Sementara itu, ekonomi China juga disebut ikut melambat imbas dari penurunan konsumsi dan kinerja sektor properti. Pada saat yang sama, ketegangan geopolitik global turut mengerek harga energi dan pangan yang berpengaruh pada tingkat inflasi yang cukip tinggi.
"Dan untuk mengendalikan inflasi yang tinggi tadi, suku bunga moneter negara maju termasuk disini Federal Fed Fund Rate ini diperkirakan bertahan dalam jangka waktu yang lebih lama atau higher for longer, dan perkembangan tersebut membuat pembalikan arus modal, jadi dari negara emerging market economic ke negara maju, dan tentunya ke aset yang lebih likuid," bebernya.

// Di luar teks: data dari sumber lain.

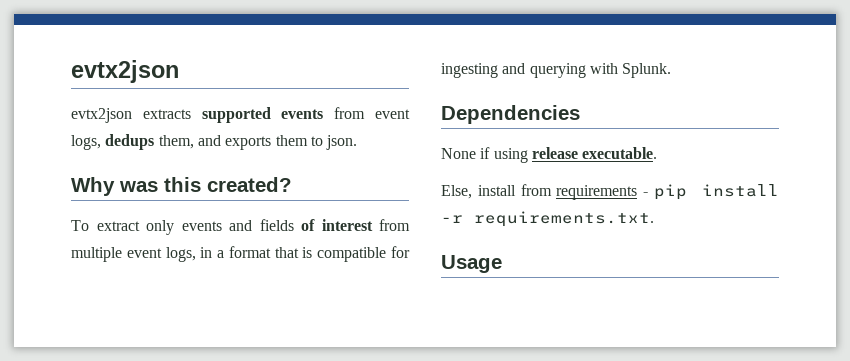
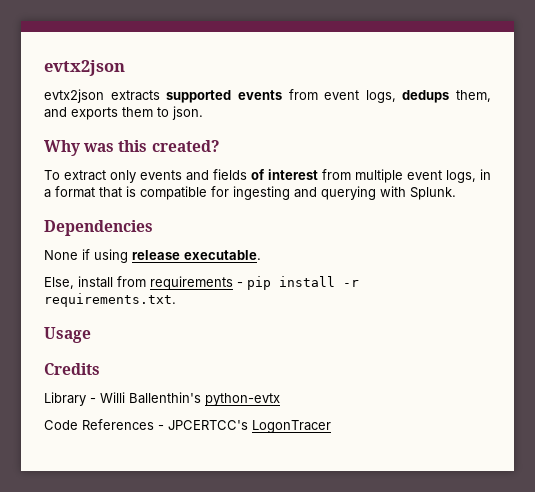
+ Credits
+ Library - Willi Ballenthin's python-evtx
+ Code References - JPCERTCC's LogonTracer

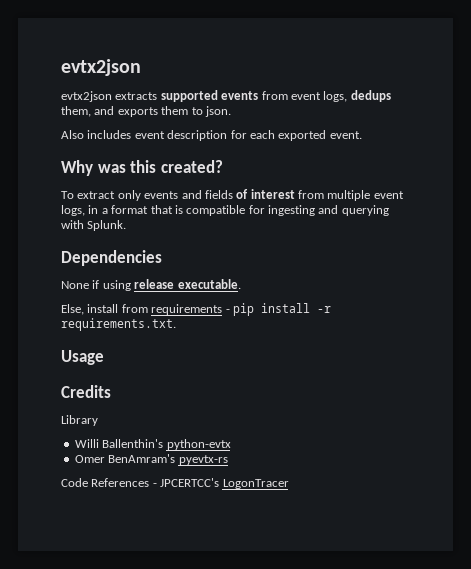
+ Also includes event description for each exported event.
- Library - Willi Ballenthin's python-evtx
+ Library
+ Willi Ballenthin's python-evtx
+ Omer BenAmram's pyevtx-rs

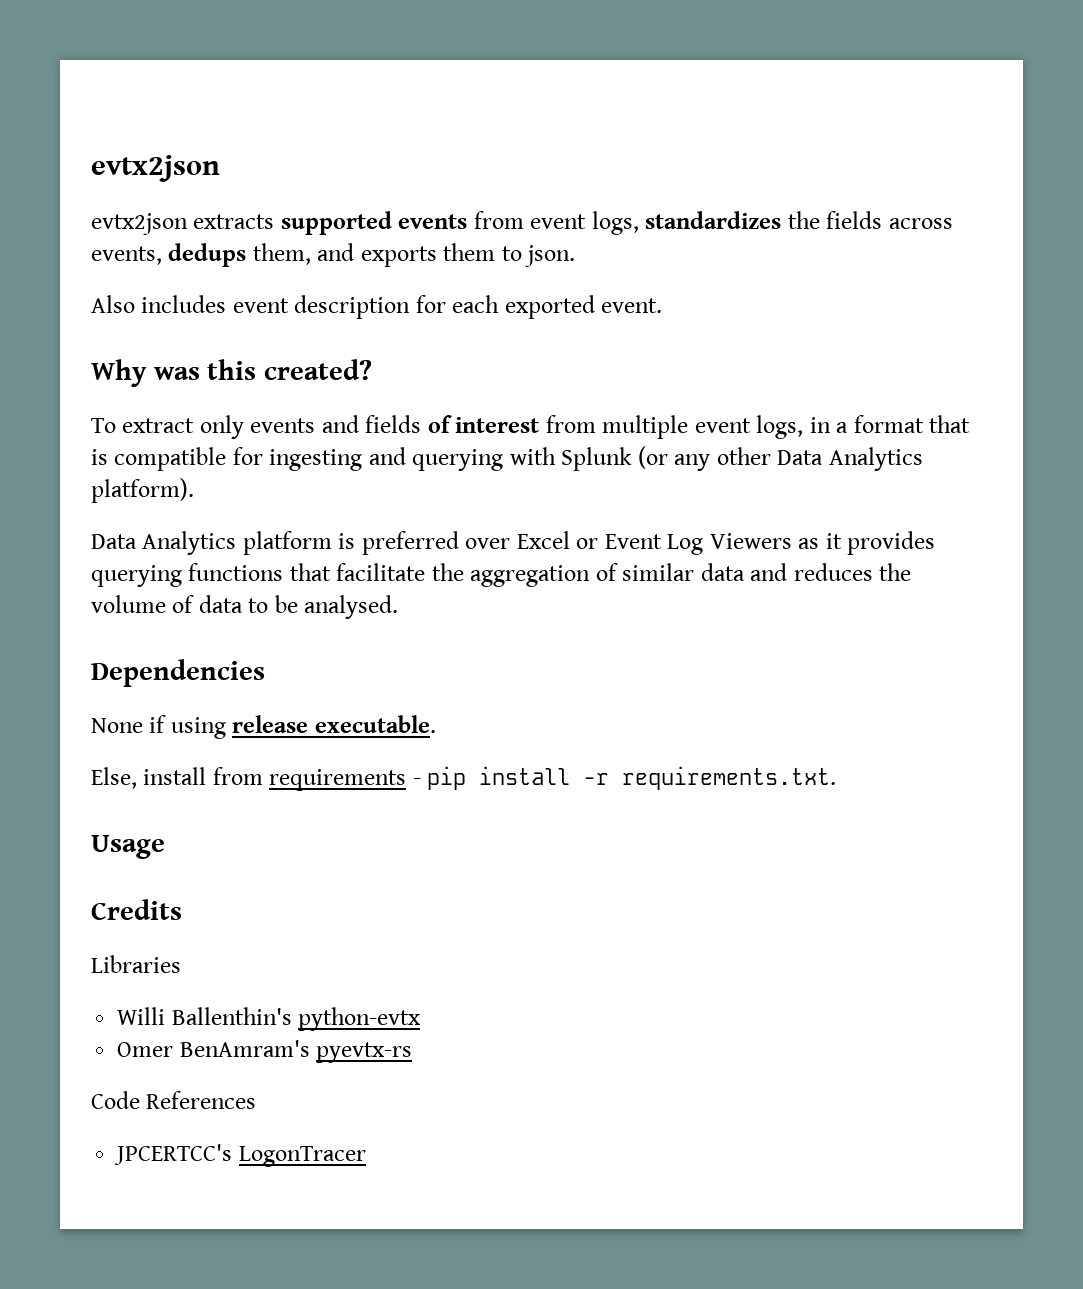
- evtx2json extracts supported events from event logs, dedups them, and exports them to json.
+ evtx2json extracts supported events from event logs, standardizes the fields across events, dedups them, and exports them to json.
- To extract only events and fields of interest from multiple event logs, in a format that is compatible for ingesting and querying with Splunk.
+ To extract only events and fields of interest from multiple event logs, in a format that is compatible for ingesting and querying with Splunk (or any other Data Analytics platform).
+ Data Analytics platform is preferred over Excel or Event Log Viewers as it provides querying functions that facilitate the aggregation of similar data and reduces the volume of data to be analysed.
- Library
+ Libraries
- Code References - JPCERTCC's LogonTracer
+ Code References
+ JPCERTCC's LogonTracer

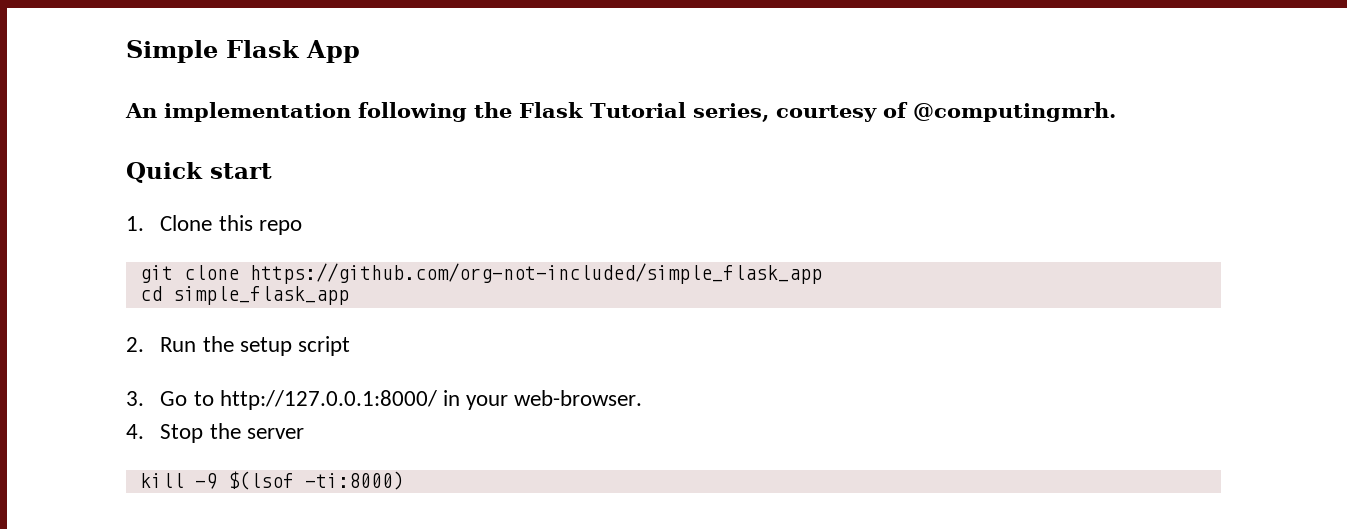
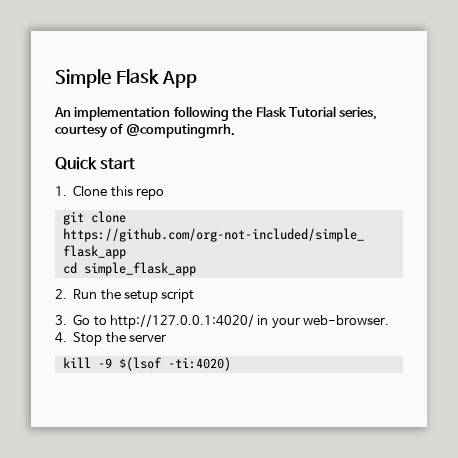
- 3. Go to http://127.0.0.1:8000/ in your web-browser.
+ 3. Go to http://127.0.0.1:4020/ in your web-browser.
- kill -9 $(lsof -ti:8000)
+ kill -9 $(lsof -ti:4020)

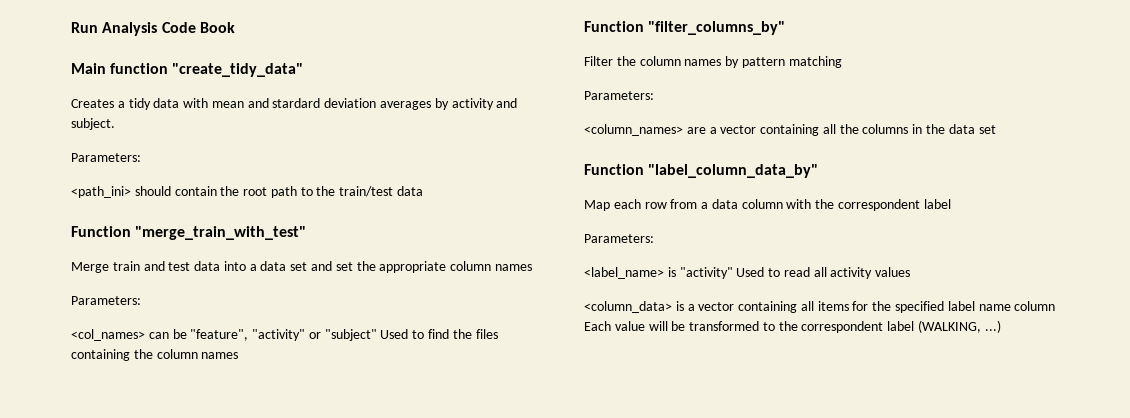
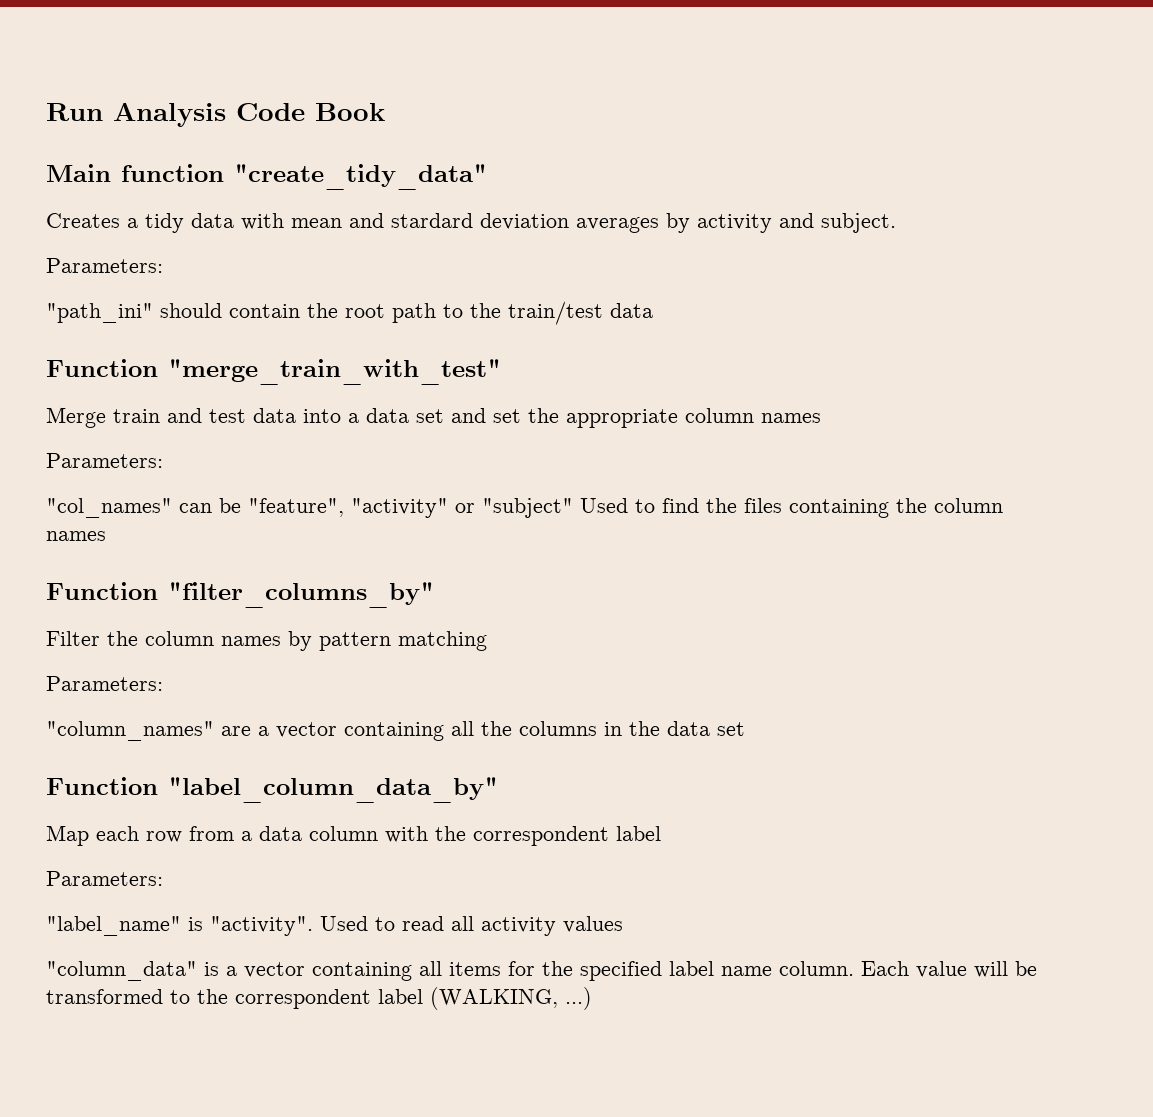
- <path_ini> should contain the root path to the train/test data
+ "path_ini" should contain the root path to the train/test data
- <col_names> can be "feature", "activity" or "subject" Used to find the files containing the column names
+ "col_names" can be "feature", "activity" or "subject" Used to find the files containing the column names
- <column_names> are a vector containing all the columns in the data set
+ "column_names" are a vector containing all the columns in the data set
- <label_name> is "activity" Used to read all activity values
+ "label_name" is "activity". Used to read all activity values
- <column_data> is a vector containing all items for the specified label name column Each value will be transformed to the correspondent label (WALKING, ...)
+ "column_data" is a vector containing all items for the specified label name column. Each value will be transformed to the correspondent label (WALKING, ...)

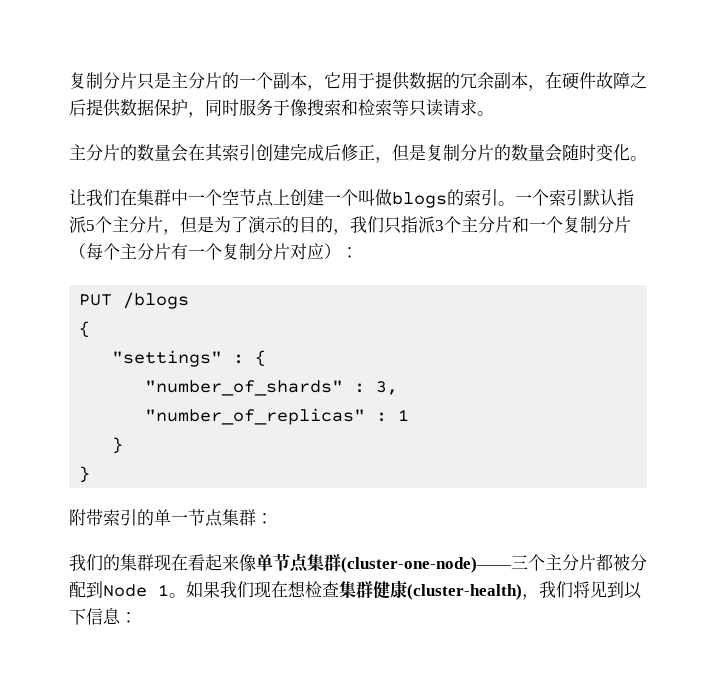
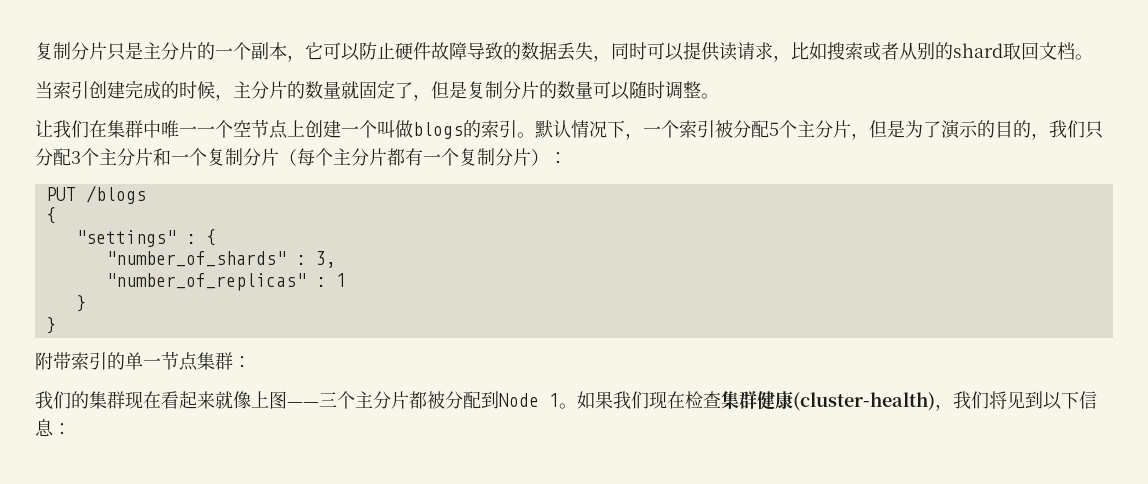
- 复制分片只是主分片的一个副本，它用于提供数据的冗余副本，在硬件故障之后提供数据保护，同时服务于像搜索和检索等只读请求。
- 主分片的数量会在其索引创建完成后修正，但是复制分片的数量会随时变化。
+ 复制分片只是主分片的一个副本，它可以防止硬件故障导致的数据丢失，同时可以提供读请求，比如搜索或者从别的shard取回文档。
+ 当索引创建完成的时候，主分片的数量就固定了，但是复制分片的数量可以随时调整。
- 让我们在集群中一个空节点上创建一个叫做blogs的索引。
+ 让我们在集群中唯一一个空节点上创建一个叫做blogs的索引。
- 一个索引默认指派5个主分片，但是为了演示的目的，我们只指派3个主分片和一个复制分片（每个主分片有一个复制分片对应）：
+ 默认情况下，一个索引被分配5个主分片，但是为了演示的目的，我们只分配3个主分片和一个复制分片（每个主分片都有一个复制分片）：
- 我们的集群现在看起来像单节点集群(cluster-one-node)——三个主分片都被分配到Node 1。
+ 我们的集群现在看起来就像上图——三个主分片都被分配到Node 1。
- 如果我们现在想检查集群健康(cluster-health)，我们将见到以下信息：
+ 如果我们现在检查集群健康(cluster-health)，我们将见到以下信息：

"Nah inilah salah satu yang mendorong penguatan dolar Amerika terhadap berbagai berbagai mata uang di dunia," tegas Arlyana.
Nilai Tukar Rupiah
Diberitakan sebelumnya, Nilai tukar rupiah pada Selasa pagi menguat sebesar 0,09 persen atau 13 poin menjadi 15.877 per dolar AS dari sebelumnya 15.890 per dolar AS.
Pengamat Pasar Uang Ariston Tjendra menyatakan potensi pelemahan nilai tukar rupiah terhadap dolar AS masih belum hilang kendati sempat menguat pada penutupan perdagangan Senin (30/10).
"Rupiah ditutup menguat kemarin (Senin, 30/10) terhadap dolar AS, tapi penguatan tidak jauh dari level Rp15.900 per dolar AS, sehingga ada kemungkinan potensi pelemahan rupiah masih belum hilang," ungkap dia dikutip dari Antara,Selasa (31/10/2023).
Adanya kemungkinan pelemahan rupiah dipicu antisipasi pasar terhadap jelang keputusan Bank Sentral AS dalam pertemuan Federal Open Market Committee (FOMC) pada pekan ini.
Pengendalian inflasi dan penguatan kondisi ketenagakerjaan akan menjadi topik pembicaraan dalam pertemuan FOMC. Inflasi masih menjadi fokus karena melenceng jauh dari target 2 persen, dan para pejabat AS bakal mempertanyakan apakah kebijakan saat ini masih cukup mendorong inflasi turun atau perlu kebijakan baru.
Advertisement
Sentimen Lain
Adapun sentimen lain yang diprediksi melemahkan rupiah berasal dari eskalasi konflik antara Israel melawan Hamas (kelompok perjuangan Palestina).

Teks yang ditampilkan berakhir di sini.